> **Dataset content**
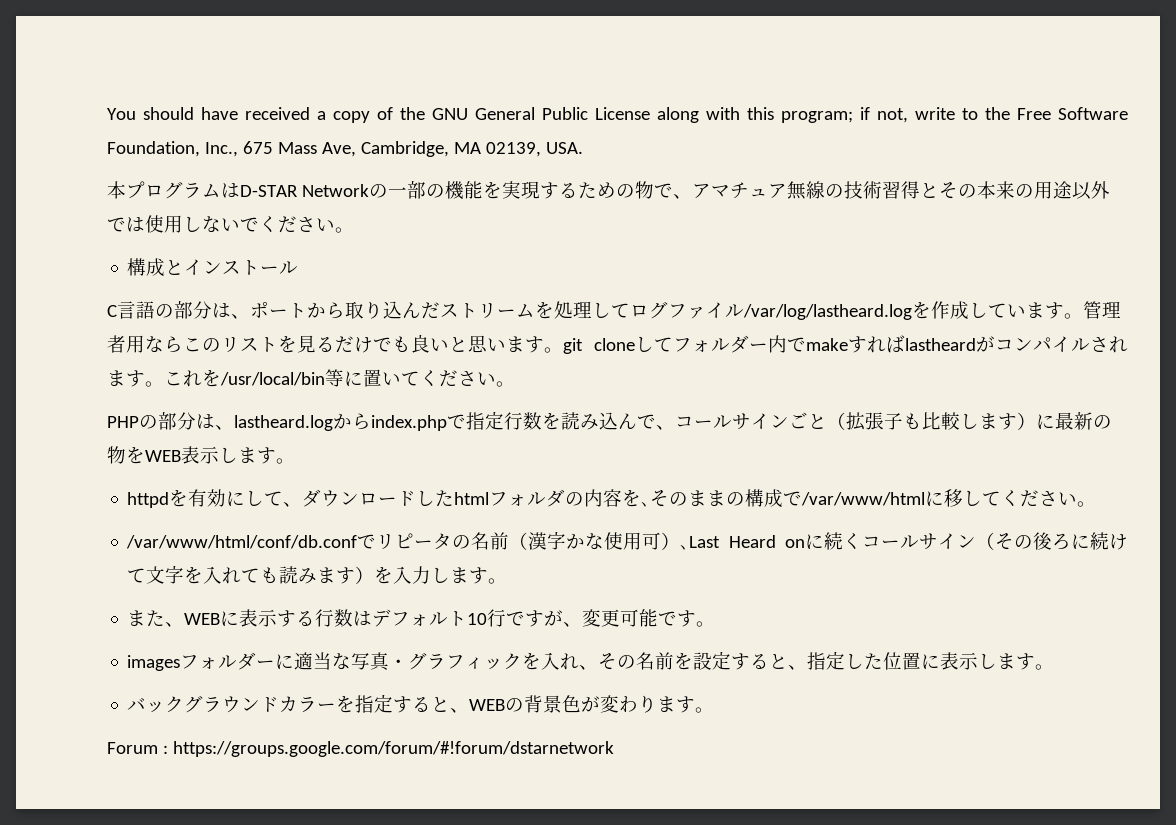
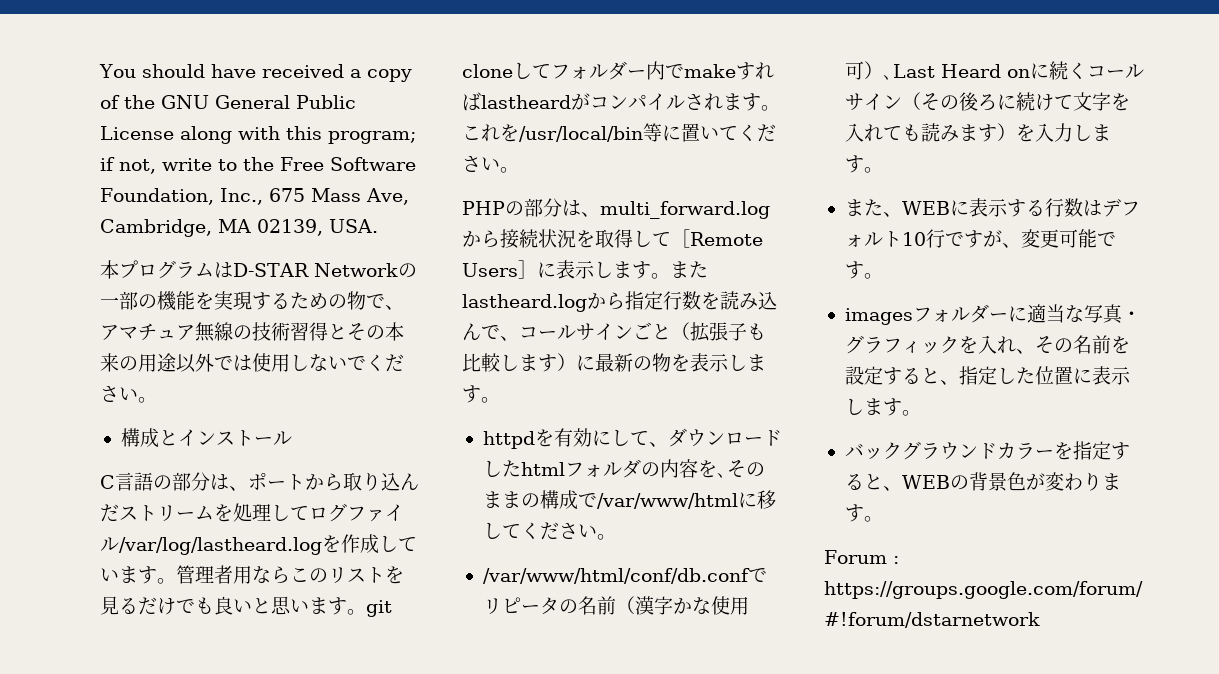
(234, 427) none -> [600,201,770,219] [462,229,763,249] [462,260,708,279] multi_forward.logから接続状況を取得して［Remote Users］に表示します。また
[371,414,466,431] index.phpで -> (625, 301) none
[145,450,181,462] WEB -> (690, 363) none

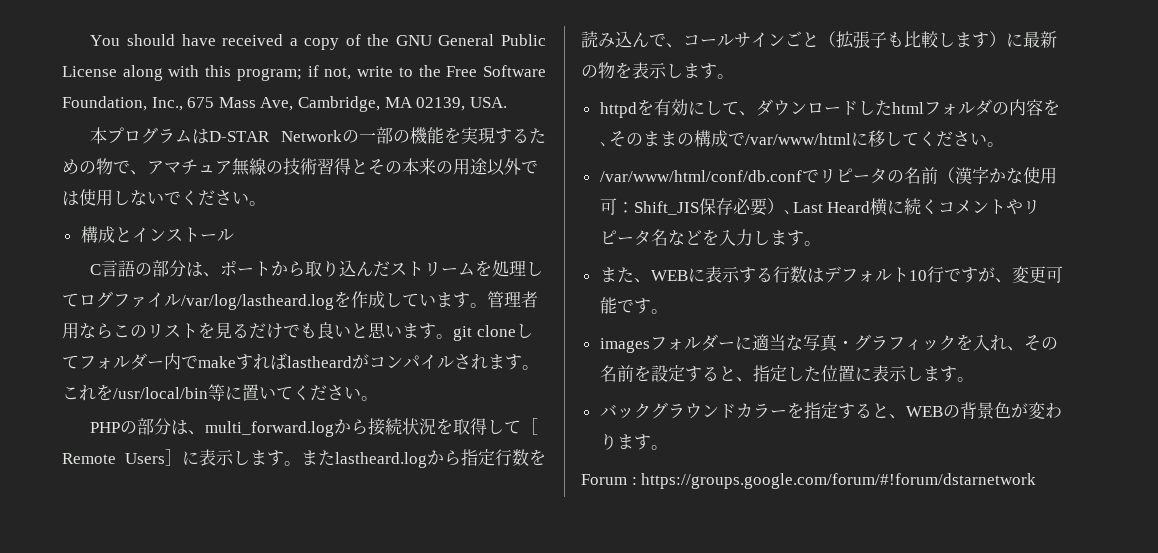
(864, 70) none -> [616,198,767,216] ：Shift_JIS保存必要
[1006,69,1030,78] on -> [870,198,888,216] 横
[1105,64,1144,78] [844,92,1130,111] [844,123,1016,142] ールサイン（その後ろに続けて文字を入れても読みます） -> [955,199,1041,215] [599,229,702,246] メントやリピータ名など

> **The task**
Would you please output only the lines from the start of the material above up to and including the line with "[1006,69,1030,78] on -> [870,198,888,216] 横", exactly as they appear and without pictures?

> **Task output**
(234, 427) none -> [600,201,770,219] [462,229,763,249] [462,260,708,279] multi_forward.logから接続状況を取得して［Remote Users］に表示します。また
[371,414,466,431] index.phpで -> (625, 301) none
[145,450,181,462] WEB -> (690, 363) none

(864, 70) none -> [616,198,767,216] ：Shift_JIS保存必要
[1006,69,1030,78] on -> [870,198,888,216] 横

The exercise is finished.